CalVCB will review cosmetic surgery estimates to give providers and applicants advanced notice if CalVCB can reimburse the requested procedures and how much.
- Surgeon fee
- Facility fee
- Anesthesia fee
- CPT codes
- Costs for each category
- Other documentation showing the injuries are a direct result of the crime.
Providers are not required submit the estimate on a CMS 1500.
CalVCB will determine if the recommended service:
- is medically necessary; or
- will best aid the claimant; and
- is related to the qualifying crime.
CalVCB may request additional information.
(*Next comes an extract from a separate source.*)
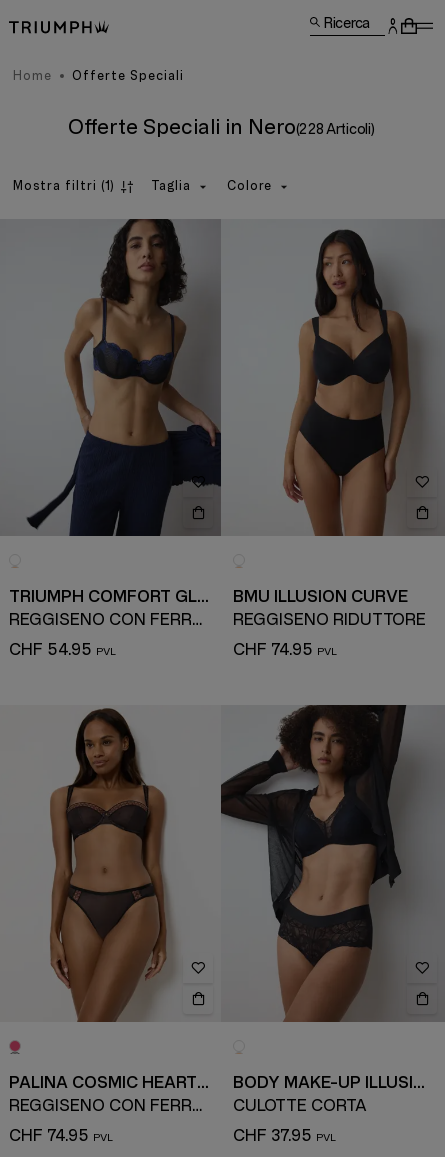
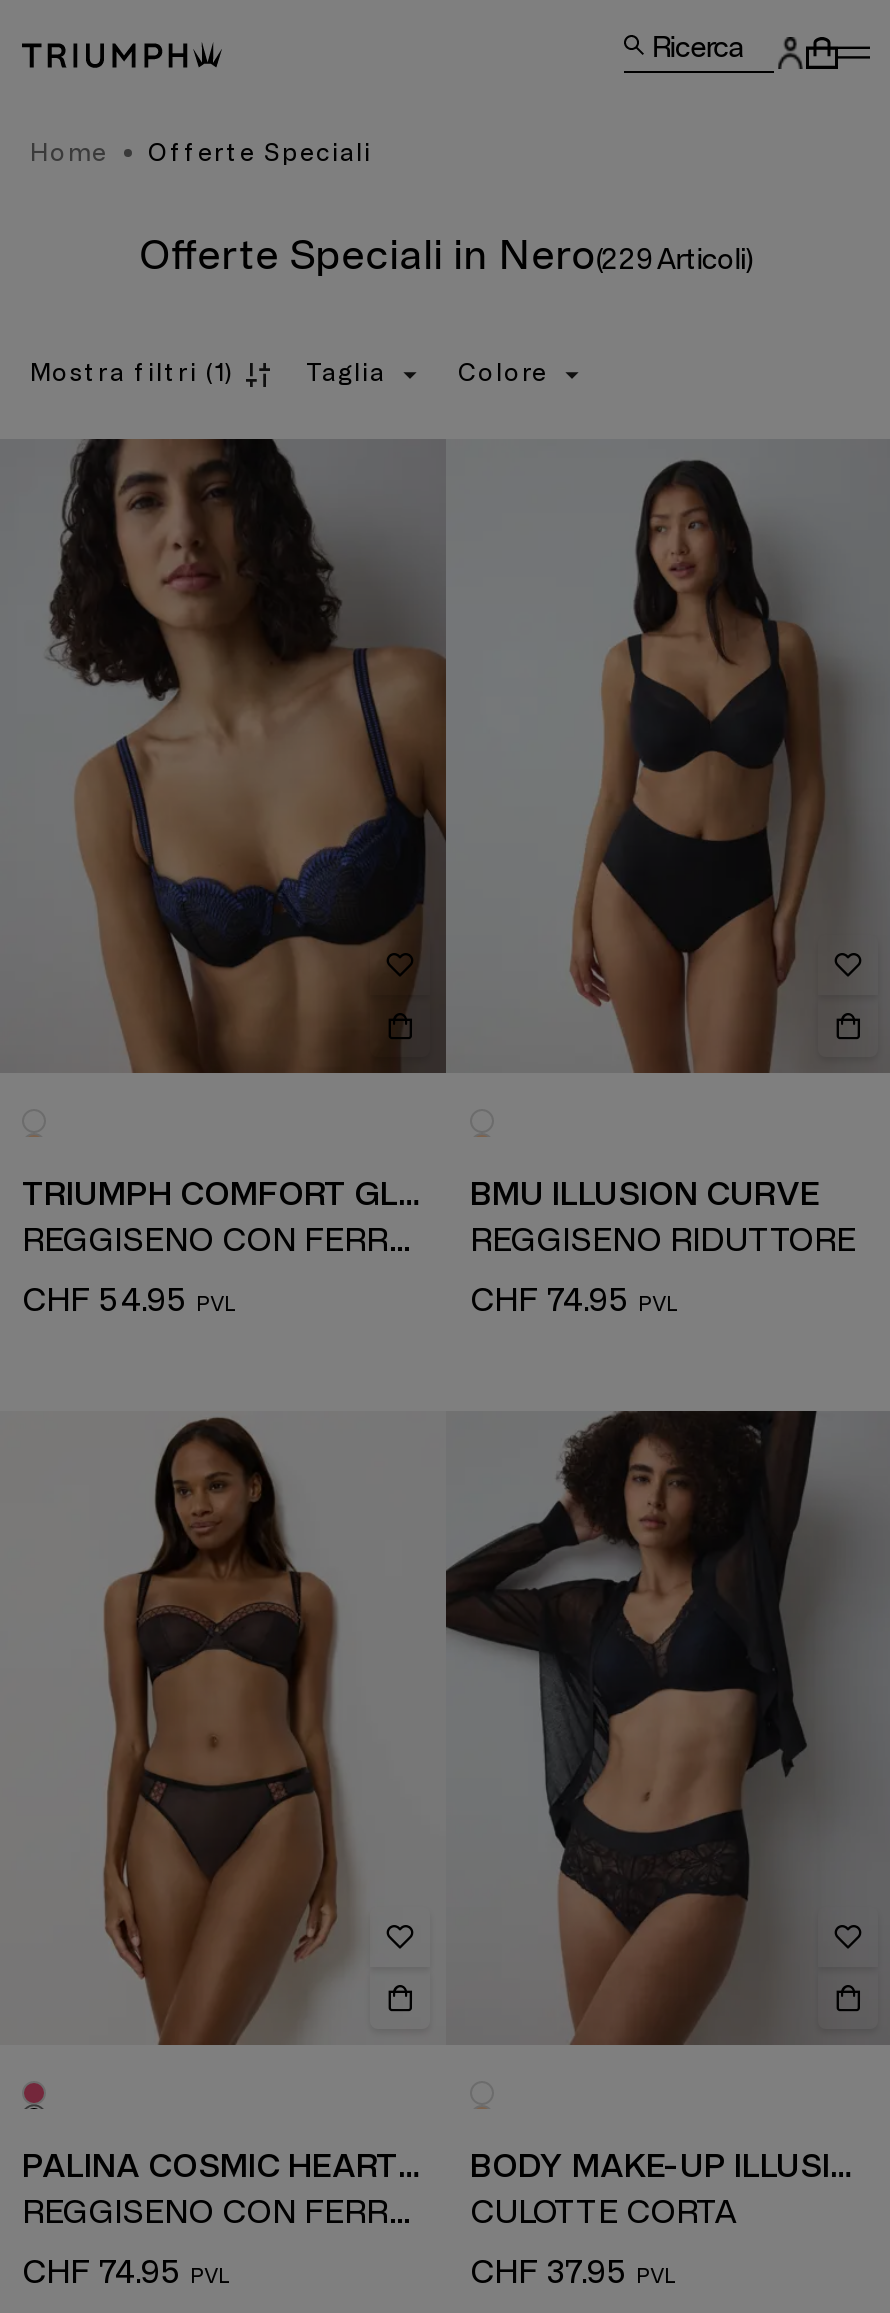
- Offerte Speciali in Nero(228 Articoli)
+ Offerte Speciali in Nero(229 Articoli)

- [image]
+ [image]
An applicant does not have the right to appeal a preauthorization denial because they did not suffer a pecuniary loss. The applicant may still undergo the cosmetic surgery procedure and submit the incurred costs to CalVCB for reimbursement with the understanding CalVCB may not reimburse these costs.
- Patient’s name and address
- Date(s) of service
- Type(s) of service(s) provided (CPT codes)
- Billed amount
- Provider’s license number, federal tax identification number (FEIN or SSN), business address, telephone number, signature or signature stamp
- Billing date
The surgeon, facility, and anesthesia fees are paid at 80% of the billed amount. Facility and anesthesia fees are subject to be reimbursed at the Medicare rate if the procedures are outsourced to a different facility and not completed in-house.